While viewing a news report on Operation Desert Storm 13 years ago, Raytheon Company Chairman and CEO Bill Swanson grew increasingly concerned as two American soldiers struggled to operate a shoulder-mounted weapon that appeared to be malfunctioning.
When Swanson recognized the equipment was Raytheon’s, he said, his heart skipped a beat. Although the equipment performed as predicted, he sought answers and discovered a potential gap in the training operators received in service. Swanson immediately reached out to the government customer to offer support and ensure training consistency so that no soldier would ever again be caught in such a predicament.
“The product had our name on it, and what I witnessed was absolutely unacceptable,” Swanson said. “Whatever equipment or service we deliver, there must be no doubt it will work."
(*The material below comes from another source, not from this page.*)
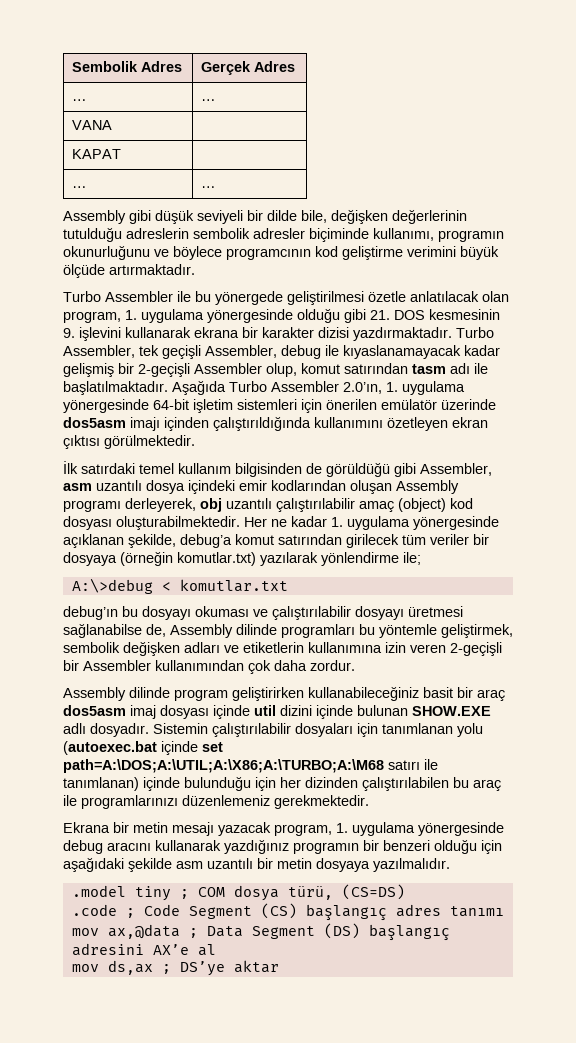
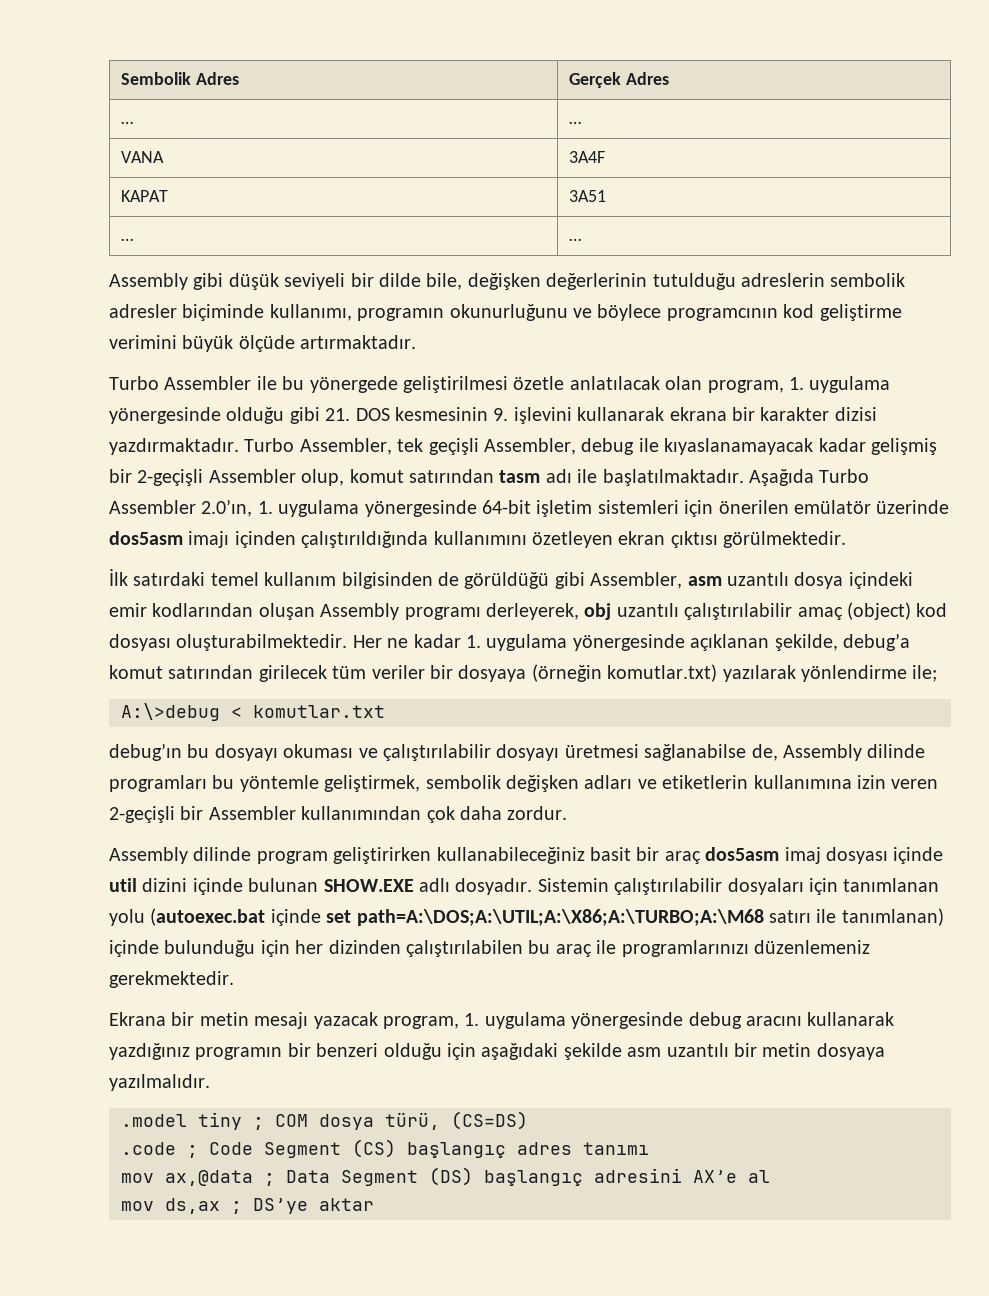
- VANA |
+ VANA | 3A4F
- KAPAT |
+ KAPAT | 3A51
Swanson, who is stepping down in March 2014 after more than a decade as CEO but will continue to serve as chairman of the Raytheon Board of Directors, applies the same rigorous process control to every functional area – not just manufacturing, but also financial systems, contracts administration, even human resources.
Early in his 41-year career, as Raytheon’s youngest plant manager, he observed the critical difference that common processes make in achieving operational excellence.
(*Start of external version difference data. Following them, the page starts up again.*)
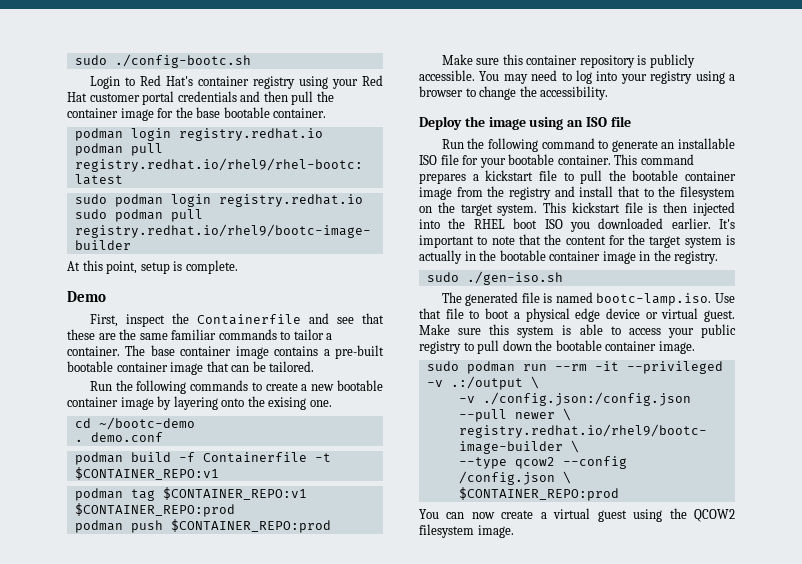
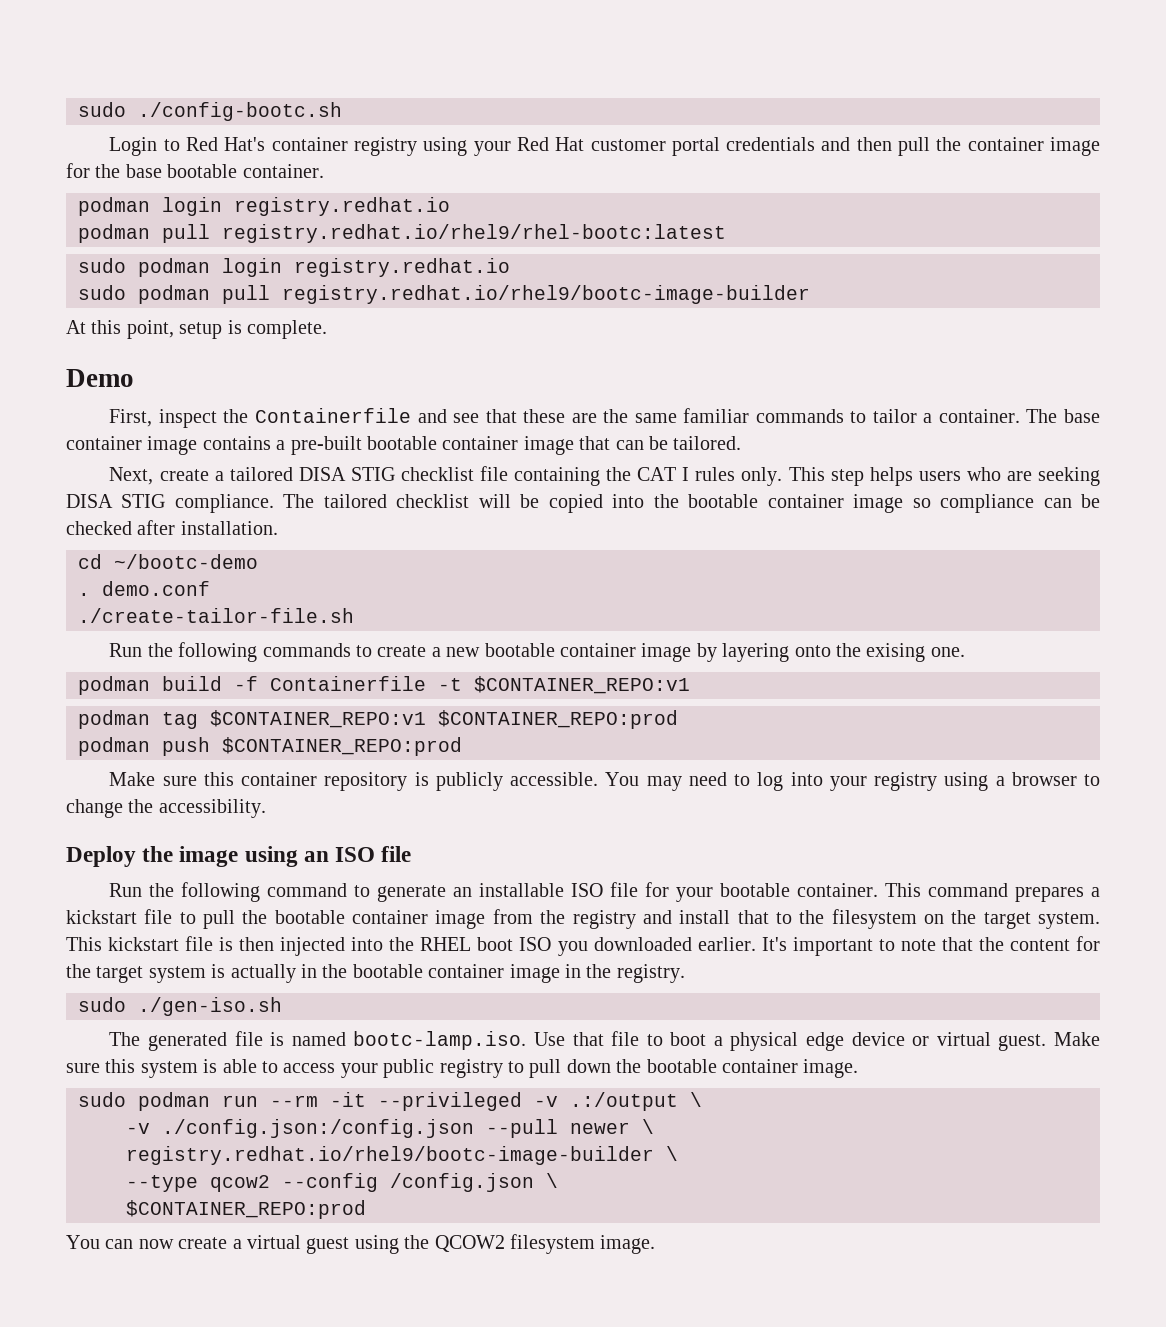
+ Next, create a tailored DISA STIG checklist file containing the CAT I rules only. This step helps users who are seeking DISA STIG compliance. The tailored checklist will be copied into the bootable container image so compliance can be checked after installation.
+ cd ~/bootc-demo
+ . demo.conf
+ ./create-tailor-file.sh
- cd ~/bootc-demo
- . demo.conf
“Variation is costly and will work against you,” he said. “I wanted our products to be either 100% right or 100% wrong. Anything in the middle meant there would always be an element of doubt about whether the product should be released.” That all-or-nothing philosophy has become his hallmark.
A decade ago, Raytheon emerged as a survivor of the massive consolidation of US defense contractors triggered by the former Soviet Union’s collapse.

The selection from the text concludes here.